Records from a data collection

"""

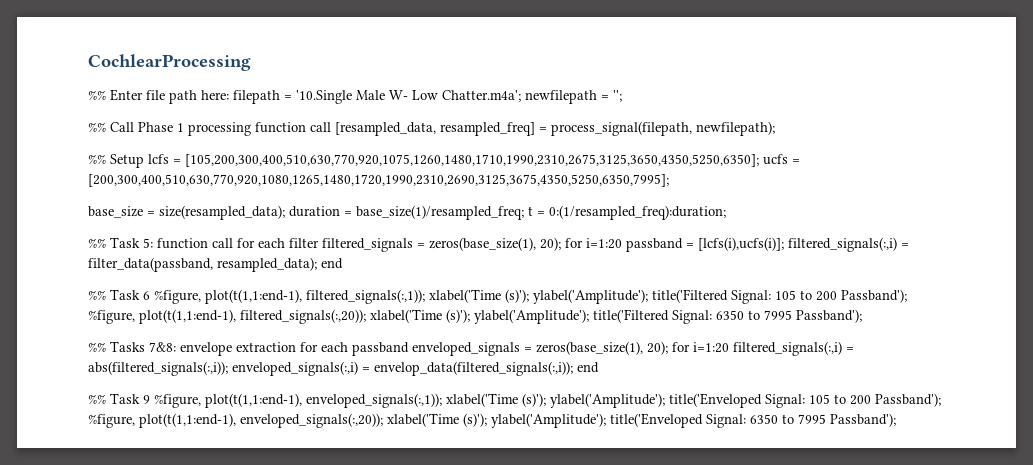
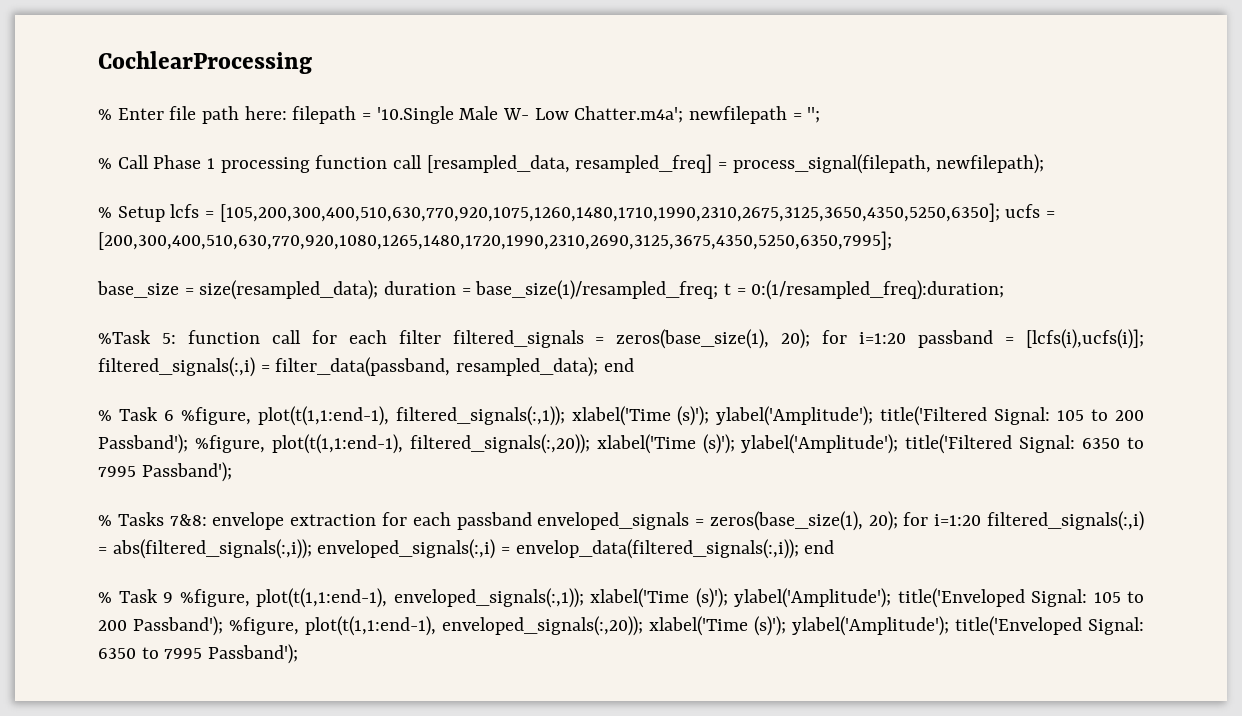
- %% Enter file path here: filepath = '10.Single Male W- Low Chatter.m4a'; newfilepath = '';
+ % Enter file path here: filepath = '10.Single Male W- Low Chatter.m4a'; newfilepath = '';
- %% Call Phase 1 processing function call [resampled_data, resampled_freq] = process_signal(filepath, newfilepath);
+ % Call Phase 1 processing function call [resampled_data, resampled_freq] = process_signal(filepath, newfilepath);
- %% Setup lcfs = [105,200,300,400,510,630,770,920,1075,1260,1480,1710,1990,2310,2675,3125,3650,4350,5250,6350]; ucfs = [200,300,400,510,630,770,920,1080,1265,1480,1720,1990,2310,2690,3125,3675,4350,5250,6350,7995];
+ % Setup lcfs = [105,200,300,400,510,630,770,920,1075,1260,1480,1710,1990,2310,2675,3125,3650,4350,5250,6350]; ucfs = [200,300,400,510,630,770,920,1080,1265,1480,1720,1990,2310,2690,3125,3675,4350,5250,6350,7995];
- %% Task 5: function call for each filter filtered_signals = zeros(base_size(1), 20); for i=1:20 passband = [lcfs(i),ucfs(i)]; filtered_signals(:,i) = filter_data(passband, resampled_data); end
+ %Task 5: function call for each filter filtered_signals = zeros(base_size(1), 20); for i=1:20 passband = [lcfs(i),ucfs(i)]; filtered_signals(:,i) = filter_data(passband, resampled_data); end
- %% Task 6 %figure, plot(t(1,1:end-1), filtered_signals(:,1)); xlabel('Time (s)'); ylabel('Amplitude'); title('Filtered Signal: 105 to 200 Passband'); %figure, plot(t(1,1:end-1), filtered_signals(:,20)); xlabel('Time (s)'); ylabel('Amplitude'); title('Filtered Signal: 6350 to 7995 Passband');
+ % Task 6 %figure, plot(t(1,1:end-1), filtered_signals(:,1)); xlabel('Time (s)'); ylabel('Amplitude'); title('Filtered Signal: 105 to 200 Passband'); %figure, plot(t(1,1:end-1), filtered_signals(:,20)); xlabel('Time (s)'); ylabel('Amplitude'); title('Filtered Signal: 6350 to 7995 Passband');
- %% Tasks 7&8: envelope extraction for each passband enveloped_signals = zeros(base_size(1), 20); for i=1:20 filtered_signals(:,i) = abs(filtered_signals(:,i)); enveloped_signals(:,i) = envelop_data(filtered_signals(:,i)); end
+ % Tasks 7&8: envelope extraction for each passband enveloped_signals = zeros(base_size(1), 20); for i=1:20 filtered_signals(:,i) = abs(filtered_signals(:,i)); enveloped_signals(:,i) = envelop_data(filtered_signals(:,i)); end
- %% Task 9 %figure, plot(t(1,1:end-1), enveloped_signals(:,1)); xlabel('Time (s)'); ylabel('Amplitude'); title('Enveloped Signal: 105 to 200 Passband'); %figure, plot(t(1,1:end-1), enveloped_signals(:,20)); xlabel('Time (s)'); ylabel('Amplitude'); title('Enveloped Signal: 6350 to 7995 Passband');
+ % Task 9 %figure, plot(t(1,1:end-1), enveloped_signals(:,1)); xlabel('Time (s)'); ylabel('Amplitude'); title('Enveloped Signal: 105 to 200 Passband'); %figure, plot(t(1,1:end-1), enveloped_signals(:,20)); xlabel('Time (s)'); ylabel('Amplitude'); title('Enveloped Signal: 6350 to 7995 Passband');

"""

Give nothing except how many lines of the records include "figure".

4